→ **WHAT NEEDS TO BE DONE**
Up to and including the line with "11 | '00 0000", output the records exactly as they appear.

→ **INFORMATION GIVEN**
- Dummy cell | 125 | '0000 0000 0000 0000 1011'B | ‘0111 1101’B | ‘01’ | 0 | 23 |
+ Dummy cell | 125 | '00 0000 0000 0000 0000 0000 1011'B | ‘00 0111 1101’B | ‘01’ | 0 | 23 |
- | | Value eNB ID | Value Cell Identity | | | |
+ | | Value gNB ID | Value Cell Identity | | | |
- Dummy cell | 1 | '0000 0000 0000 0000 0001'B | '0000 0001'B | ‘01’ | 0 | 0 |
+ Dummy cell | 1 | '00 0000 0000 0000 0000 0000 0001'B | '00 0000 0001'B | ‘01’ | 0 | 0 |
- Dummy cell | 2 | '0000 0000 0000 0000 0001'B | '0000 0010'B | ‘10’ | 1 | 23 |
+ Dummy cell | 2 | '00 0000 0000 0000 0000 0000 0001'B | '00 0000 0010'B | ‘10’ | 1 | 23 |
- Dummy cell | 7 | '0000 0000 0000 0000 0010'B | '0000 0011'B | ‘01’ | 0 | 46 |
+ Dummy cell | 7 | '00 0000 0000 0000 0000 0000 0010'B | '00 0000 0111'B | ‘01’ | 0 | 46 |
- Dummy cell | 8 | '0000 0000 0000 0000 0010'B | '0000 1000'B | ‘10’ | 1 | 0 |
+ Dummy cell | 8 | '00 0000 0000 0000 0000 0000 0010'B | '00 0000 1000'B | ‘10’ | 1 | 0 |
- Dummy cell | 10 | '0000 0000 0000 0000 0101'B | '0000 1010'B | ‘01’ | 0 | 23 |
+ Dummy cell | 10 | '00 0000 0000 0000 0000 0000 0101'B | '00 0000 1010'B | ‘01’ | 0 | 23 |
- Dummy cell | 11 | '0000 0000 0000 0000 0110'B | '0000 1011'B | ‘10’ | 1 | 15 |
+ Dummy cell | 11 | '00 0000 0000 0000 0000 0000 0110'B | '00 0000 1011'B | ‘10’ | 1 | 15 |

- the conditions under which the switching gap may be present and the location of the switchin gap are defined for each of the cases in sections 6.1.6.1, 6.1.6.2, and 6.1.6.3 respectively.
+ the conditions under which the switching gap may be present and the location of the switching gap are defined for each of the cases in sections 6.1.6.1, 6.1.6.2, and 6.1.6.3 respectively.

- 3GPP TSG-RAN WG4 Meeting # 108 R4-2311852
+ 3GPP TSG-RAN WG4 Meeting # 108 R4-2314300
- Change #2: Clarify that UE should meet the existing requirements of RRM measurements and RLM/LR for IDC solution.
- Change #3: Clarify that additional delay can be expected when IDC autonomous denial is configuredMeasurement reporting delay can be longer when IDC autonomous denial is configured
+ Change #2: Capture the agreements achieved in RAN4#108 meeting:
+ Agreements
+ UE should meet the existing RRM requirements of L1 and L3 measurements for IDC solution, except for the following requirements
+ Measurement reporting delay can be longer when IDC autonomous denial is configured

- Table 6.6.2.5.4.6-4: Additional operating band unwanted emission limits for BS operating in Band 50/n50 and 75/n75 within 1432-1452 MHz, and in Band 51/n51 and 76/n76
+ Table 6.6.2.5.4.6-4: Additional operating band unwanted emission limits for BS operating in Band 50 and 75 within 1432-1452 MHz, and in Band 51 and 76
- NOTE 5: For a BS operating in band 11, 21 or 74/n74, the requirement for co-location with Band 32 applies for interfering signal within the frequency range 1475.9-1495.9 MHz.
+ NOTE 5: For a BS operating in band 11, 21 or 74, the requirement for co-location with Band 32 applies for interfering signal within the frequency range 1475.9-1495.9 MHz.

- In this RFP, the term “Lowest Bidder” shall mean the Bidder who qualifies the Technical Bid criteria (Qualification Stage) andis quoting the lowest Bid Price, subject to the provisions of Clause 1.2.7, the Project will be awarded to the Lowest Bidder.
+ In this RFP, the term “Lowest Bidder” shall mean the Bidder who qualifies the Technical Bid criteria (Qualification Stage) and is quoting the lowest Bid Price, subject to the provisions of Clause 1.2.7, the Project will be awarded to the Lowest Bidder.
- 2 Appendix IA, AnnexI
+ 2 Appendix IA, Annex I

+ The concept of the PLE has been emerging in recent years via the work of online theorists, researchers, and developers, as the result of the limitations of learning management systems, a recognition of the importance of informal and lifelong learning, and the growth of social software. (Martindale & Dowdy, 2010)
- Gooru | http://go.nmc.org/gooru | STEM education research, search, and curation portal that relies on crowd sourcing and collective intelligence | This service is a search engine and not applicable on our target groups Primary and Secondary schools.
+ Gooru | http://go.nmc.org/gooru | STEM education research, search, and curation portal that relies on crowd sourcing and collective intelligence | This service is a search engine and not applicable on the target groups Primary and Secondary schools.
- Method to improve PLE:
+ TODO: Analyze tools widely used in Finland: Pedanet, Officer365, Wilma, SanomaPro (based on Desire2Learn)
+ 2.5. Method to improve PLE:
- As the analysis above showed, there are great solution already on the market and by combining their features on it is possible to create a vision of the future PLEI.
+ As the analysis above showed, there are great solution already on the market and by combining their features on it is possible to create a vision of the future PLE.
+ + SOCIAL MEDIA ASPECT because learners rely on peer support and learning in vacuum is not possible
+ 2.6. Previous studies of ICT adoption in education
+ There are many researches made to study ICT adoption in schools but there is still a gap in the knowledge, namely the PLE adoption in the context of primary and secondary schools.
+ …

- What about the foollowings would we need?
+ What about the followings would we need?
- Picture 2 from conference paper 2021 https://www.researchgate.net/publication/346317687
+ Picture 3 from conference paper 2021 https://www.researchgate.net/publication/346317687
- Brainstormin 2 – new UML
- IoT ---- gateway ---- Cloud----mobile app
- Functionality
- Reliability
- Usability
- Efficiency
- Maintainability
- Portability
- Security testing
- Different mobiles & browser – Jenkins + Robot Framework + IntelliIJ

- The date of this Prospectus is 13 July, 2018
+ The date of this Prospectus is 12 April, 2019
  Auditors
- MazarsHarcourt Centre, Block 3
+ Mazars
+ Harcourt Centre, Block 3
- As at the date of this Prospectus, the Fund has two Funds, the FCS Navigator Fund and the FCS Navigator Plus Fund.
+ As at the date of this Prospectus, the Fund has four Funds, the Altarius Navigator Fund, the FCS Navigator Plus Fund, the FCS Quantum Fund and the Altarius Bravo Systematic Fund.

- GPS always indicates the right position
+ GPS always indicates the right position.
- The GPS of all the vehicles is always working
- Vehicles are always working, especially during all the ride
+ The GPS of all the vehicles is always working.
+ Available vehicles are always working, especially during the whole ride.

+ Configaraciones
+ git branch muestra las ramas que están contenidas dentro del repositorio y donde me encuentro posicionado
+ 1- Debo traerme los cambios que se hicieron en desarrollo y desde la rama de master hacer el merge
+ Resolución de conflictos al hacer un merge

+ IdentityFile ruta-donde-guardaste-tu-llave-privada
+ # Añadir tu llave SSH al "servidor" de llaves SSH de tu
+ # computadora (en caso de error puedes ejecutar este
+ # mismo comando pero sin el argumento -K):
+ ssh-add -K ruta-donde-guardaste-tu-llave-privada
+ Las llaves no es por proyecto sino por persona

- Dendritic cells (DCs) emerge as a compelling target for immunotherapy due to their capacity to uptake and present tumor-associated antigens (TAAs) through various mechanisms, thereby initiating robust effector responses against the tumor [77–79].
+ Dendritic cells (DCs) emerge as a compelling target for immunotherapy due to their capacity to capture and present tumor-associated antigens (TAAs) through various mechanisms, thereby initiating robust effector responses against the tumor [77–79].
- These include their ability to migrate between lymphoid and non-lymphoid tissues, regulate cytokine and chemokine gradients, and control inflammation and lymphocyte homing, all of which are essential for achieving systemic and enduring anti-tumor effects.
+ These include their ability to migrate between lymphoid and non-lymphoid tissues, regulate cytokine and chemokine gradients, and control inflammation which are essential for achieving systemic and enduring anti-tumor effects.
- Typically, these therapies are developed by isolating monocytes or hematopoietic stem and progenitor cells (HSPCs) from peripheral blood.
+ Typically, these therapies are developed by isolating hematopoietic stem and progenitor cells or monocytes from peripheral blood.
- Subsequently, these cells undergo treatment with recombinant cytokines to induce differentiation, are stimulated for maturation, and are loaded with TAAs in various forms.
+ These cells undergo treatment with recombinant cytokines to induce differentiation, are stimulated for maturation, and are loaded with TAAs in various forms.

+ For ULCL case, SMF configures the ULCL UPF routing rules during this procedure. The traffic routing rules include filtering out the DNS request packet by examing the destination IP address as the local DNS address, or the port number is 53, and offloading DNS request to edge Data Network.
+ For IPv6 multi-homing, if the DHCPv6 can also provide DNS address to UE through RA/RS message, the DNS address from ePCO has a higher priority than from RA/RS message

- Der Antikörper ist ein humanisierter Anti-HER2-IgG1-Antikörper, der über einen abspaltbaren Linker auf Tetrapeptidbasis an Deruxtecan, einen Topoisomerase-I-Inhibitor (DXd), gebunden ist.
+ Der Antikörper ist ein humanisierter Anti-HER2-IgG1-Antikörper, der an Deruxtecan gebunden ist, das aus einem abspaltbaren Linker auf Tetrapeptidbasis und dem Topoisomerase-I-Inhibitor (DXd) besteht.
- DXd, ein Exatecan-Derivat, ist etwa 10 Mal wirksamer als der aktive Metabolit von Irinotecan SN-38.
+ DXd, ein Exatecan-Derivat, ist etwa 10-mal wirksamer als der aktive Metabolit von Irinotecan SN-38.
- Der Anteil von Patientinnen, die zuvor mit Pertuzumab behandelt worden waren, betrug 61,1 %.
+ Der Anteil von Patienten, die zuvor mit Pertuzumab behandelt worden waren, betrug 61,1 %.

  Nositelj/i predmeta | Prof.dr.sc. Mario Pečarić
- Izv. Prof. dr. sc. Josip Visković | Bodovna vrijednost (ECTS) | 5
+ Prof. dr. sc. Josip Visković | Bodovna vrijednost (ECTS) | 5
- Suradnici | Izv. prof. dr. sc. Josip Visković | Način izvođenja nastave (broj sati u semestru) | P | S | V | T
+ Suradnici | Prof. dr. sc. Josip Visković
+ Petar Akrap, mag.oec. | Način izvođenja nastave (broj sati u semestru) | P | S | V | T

→ **PROBLEM SOLUTION**
- Dummy cell | 125 | '0000 0000 0000 0000 1011'B | ‘0111 1101’B | ‘01’ | 0 | 23 |
+ Dummy cell | 125 | '00 0000 0000 0000 0000 0000 1011'B | ‘00 0111 1101’B | ‘01’ | 0 | 23 |
- | | Value eNB ID | Value Cell Identity | | | |
+ | | Value gNB ID | Value Cell Identity | | | |
- Dummy cell | 1 | '0000 0000 0000 0000 0001'B | '0000 0001'B | ‘01’ | 0 | 0 |
+ Dummy cell | 1 | '00 0000 0000 0000 0000 0000 0001'B | '00 0000 0001'B | ‘01’ | 0 | 0 |
- Dummy cell | 2 | '0000 0000 0000 0000 0001'B | '0000 0010'B | ‘10’ | 1 | 23 |
+ Dummy cell | 2 | '00 0000 0000 0000 0000 0000 0001'B | '00 0000 0010'B | ‘10’ | 1 | 23 |
- Dummy cell | 7 | '0000 0000 0000 0000 0010'B | '0000 0011'B | ‘01’ | 0 | 46 |
+ Dummy cell | 7 | '00 0000 0000 0000 0000 0000 0010'B | '00 0000 0111'B | ‘01’ | 0 | 46 |
- Dummy cell | 8 | '0000 0000 0000 0000 0010'B | '0000 1000'B | ‘10’ | 1 | 0 |
+ Dummy cell | 8 | '00 0000 0000 0000 0000 0000 0010'B | '00 0000 1000'B | ‘10’ | 1 | 0 |
- Dummy cell | 10 | '0000 0000 0000 0000 0101'B | '0000 1010'B | ‘01’ | 0 | 23 |
+ Dummy cell | 10 | '00 0000 0000 0000 0000 0000 0101'B | '00 0000 1010'B | ‘01’ | 0 | 23 |
- Dummy cell | 11 | '0000 0000 0000 0000 0110'B | '0000 1011'B | ‘10’ | 1 | 15 |
+ Dummy cell | 11 | '00 0000 0000 0000 0000 0000 0110'B | '00 0000 1011'B | ‘10’ | 1 | 15 |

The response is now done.